The Texas segment takes up only a few minutes in the middle of the 1 hour 15 minute documentary Five Seasons: The Gardens of Piet Oudolf, which premieres digitally this weekend only — for free! — via the Hauser & Wirth website. The rest was filmed at Piet’s personal garden at Hummelo in the Netherlands, at Lurie Garden in Chicago, at the High Line in New York City, and other locations where Piet has designed his famously plant-rich, naturalistic (nature as you wish it were, as he puts it) gardens.
Do. Not. Miss. It. Bring it up on your phone or laptop, AirPlay it to your TV screen, sit back, and prepare to be transported by beauty. I’ve been longing to see the film since it came out in 2017, and so I’m grateful to Hauser & Wirth for offering free access this weekend:
“This spectacular and meditative feature-length documentary immerses viewers in Oudolf’s work, taking viewers inside the creative process. From his aesthetic theories to his strikingly abstract sketches, to the ecological implications of his ideas, the film poetically reveals how Oudolf upends conventional notions of nature, public space, and, ultimately, beauty itself.”
Aside from the soul-soothing beauty of the featured gardens and the cinematography, I was struck by Piet’s thoughtful musings about gardening and design:
“Gardening is also a promise….You’re looking forward to what will be there.”
“Everyone can make a good picture of a bad garden.

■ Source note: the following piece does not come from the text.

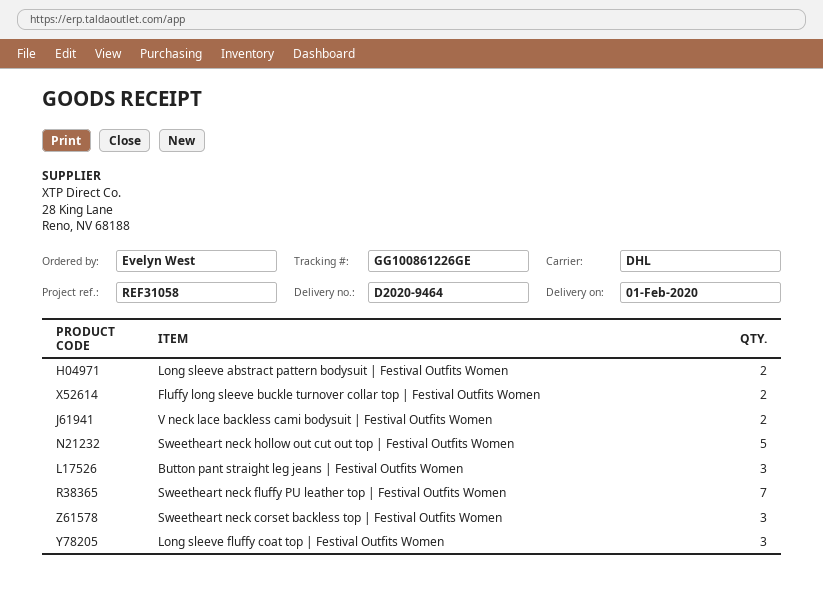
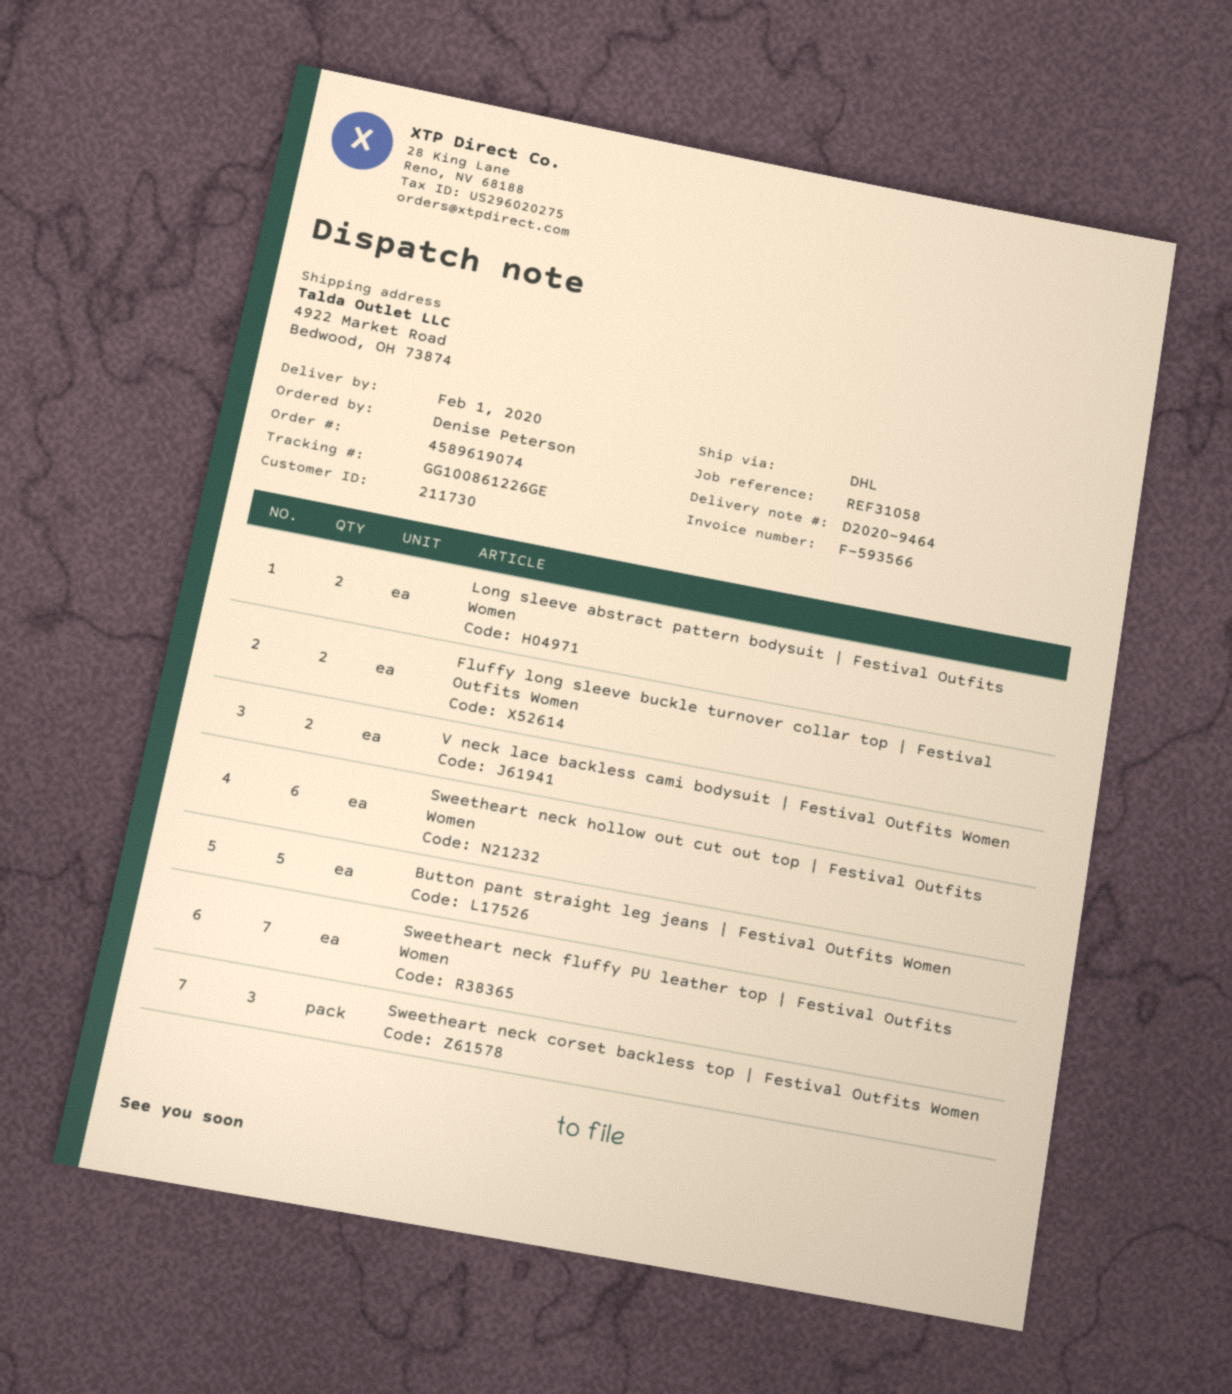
ordered by: Evelyn West -> Denise Peterson
Sweetheart neck hollow out cut out top | Festival Outfits Women: 5 -> 6
Button pant straight leg jeans | Festival Outfits Women: 3 -> 5
Long sleeve fluffy coat top | Festival Outfits Women: 3 -> none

It’s all about light and the moment. But it’s hard to make a garden that looks good even if the light is bad. That’s what I aim for….Getting things right for bad moments.”
“Life is about birth, life, and death, so that is the garden as well. What we do in our whole life span happens here [in the garden] in one year. I think that works on your soul.”
“If [my work] will save the world, I don’t know. At least it saves me.”
I think gardening, and immersing oneself in a beautiful garden, saves a lot of us. Immerse yourself in this film. And then come back and tell me what you thought of it.
When: This weekend only, April 24 through April 26, until 11:59 p.m. EST (not sure if they meant EDT)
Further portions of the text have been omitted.